Listed records:

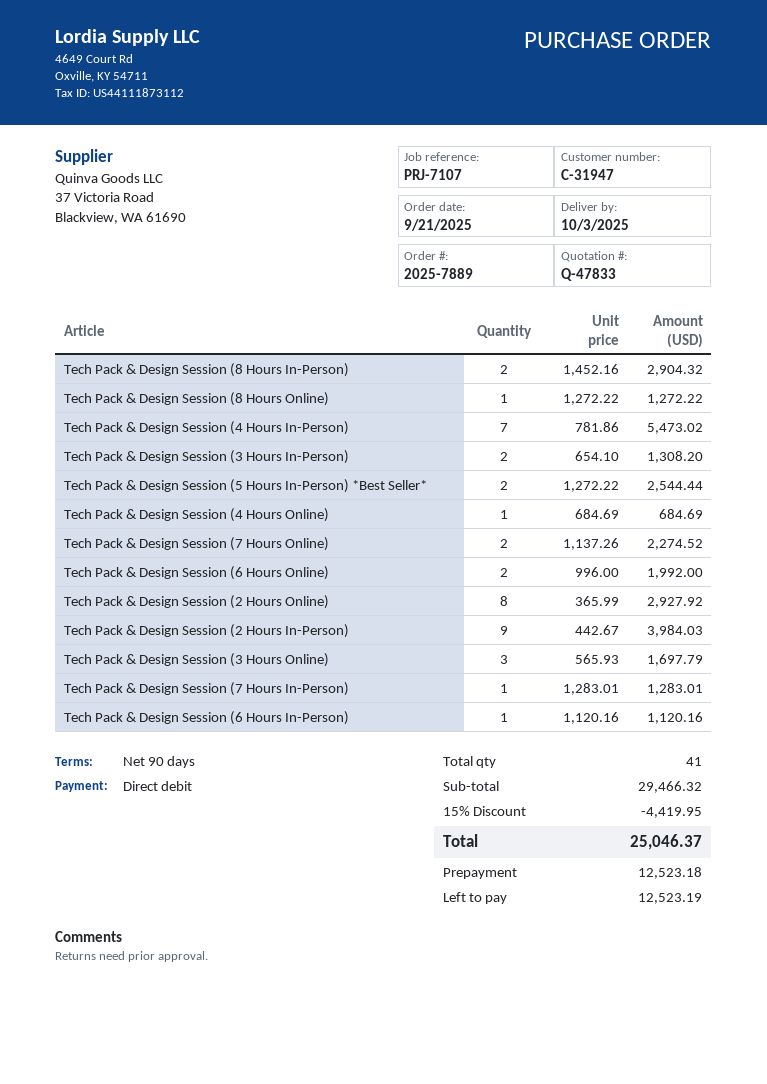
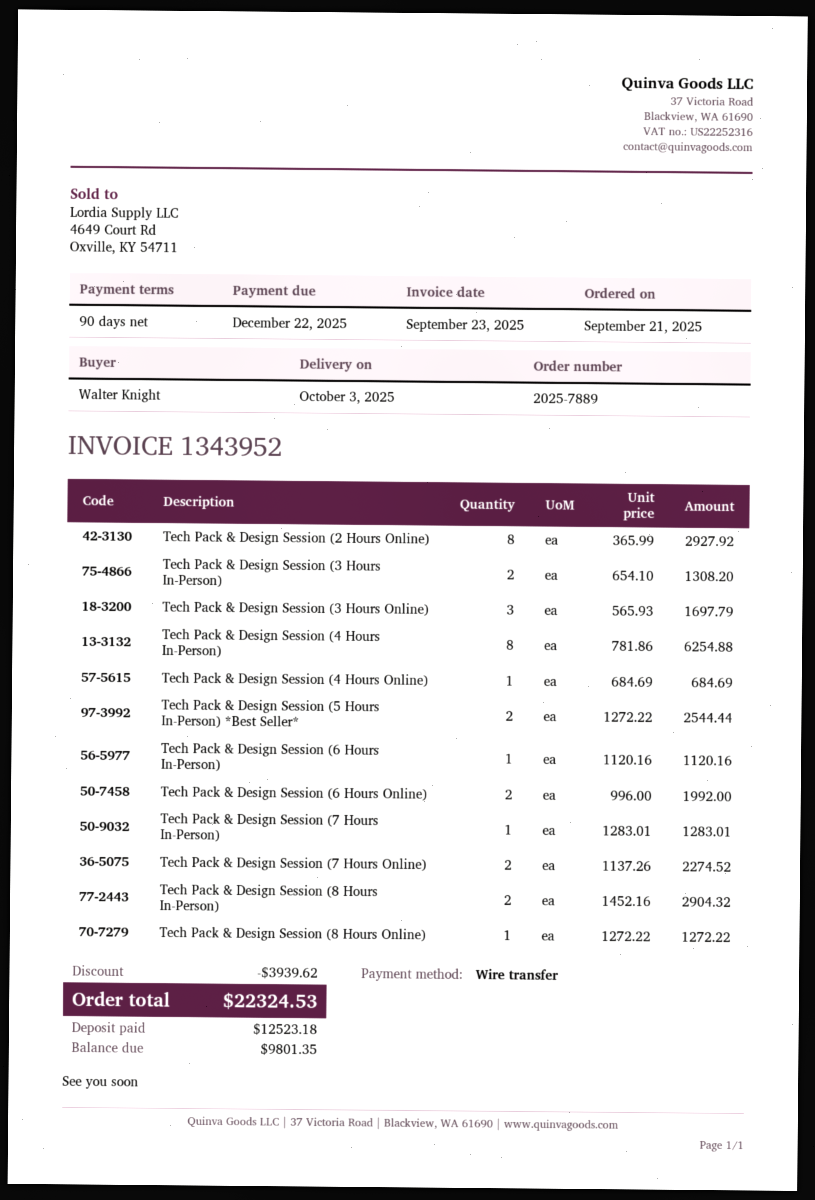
payment method: direct debit -> bank transfer
Tech Pack & Design Session (4 Hours In-Person): 7 x 781.86 = 5473.02 -> 8 x 781.86 = 6254.88
Tech Pack & Design Session (2 Hours In-Person): 9 x 442.67 = 3984.03 -> none
discount: 4419.95 -> 3939.62
total: 25046.37 -> 22324.53
balance: 12523.19 -> 9801.35

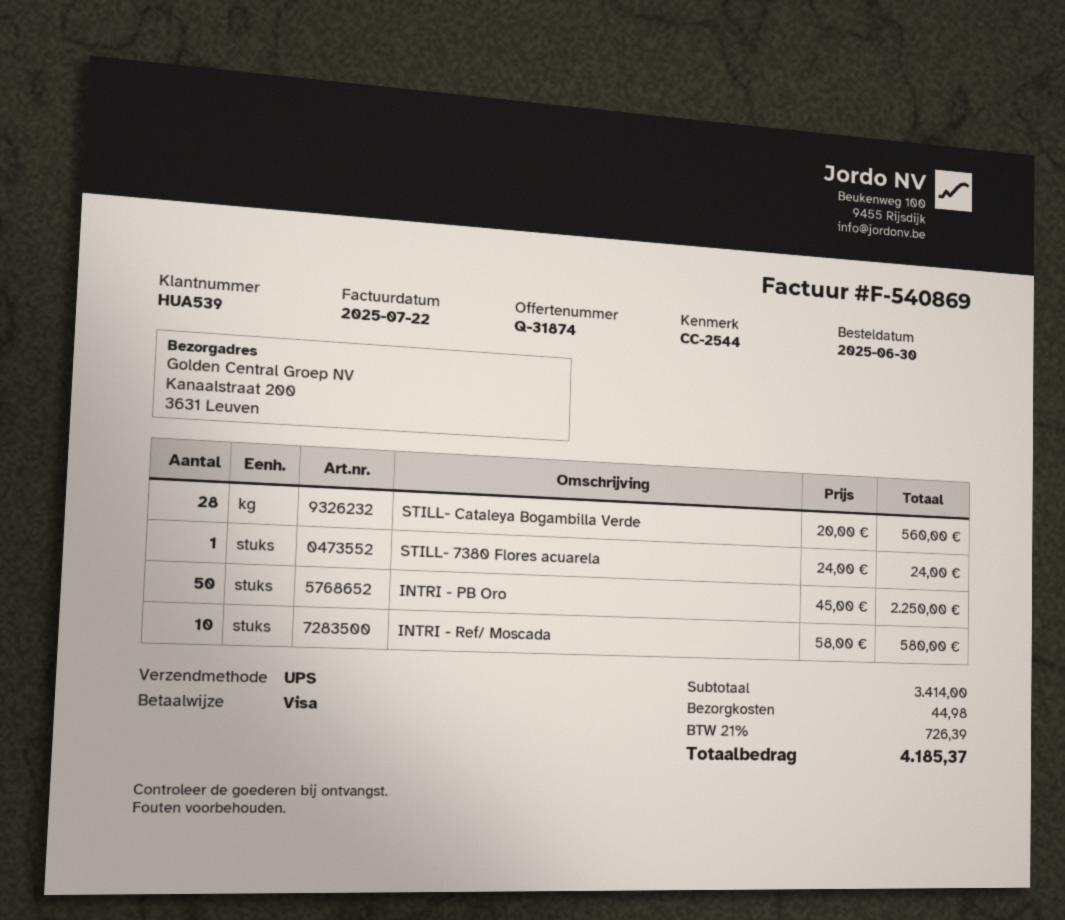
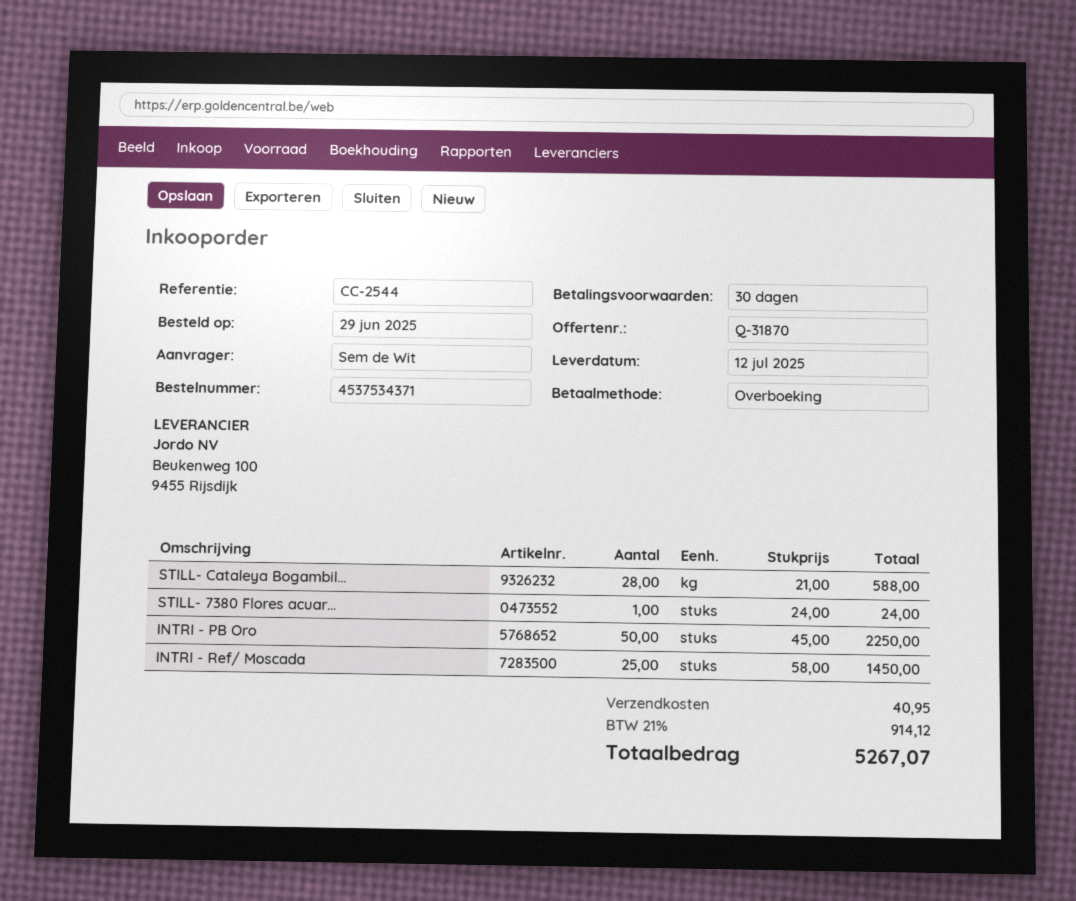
quote number: Q-31874 -> Q-31870
order date: 2025-06-30 -> 2025-06-29
payment method: Visa -> bank transfer
STILL- Cataleya Bogambilla Verde: 28 x 20.00 = 560.00 -> 28 x 21.00 = 588.00
INTRI - Ref/ Moscada: 10 x 58.00 = 580.00 -> 25 x 58.00 = 1450.00
shipping: 44.98 -> 40.95
tax: 21% = 726.39 -> 21% = 914.12
total: 4185.37 -> 5267.07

Assigned task: From the listing above, copy every line that holds the string "Session".

Answer for the task:
Tech Pack & Design Session (4 Hours In-Person): 7 x 781.86 = 5473.02 -> 8 x 781.86 = 6254.88
Tech Pack & Design Session (2 Hours In-Person): 9 x 442.67 = 3984.03 -> none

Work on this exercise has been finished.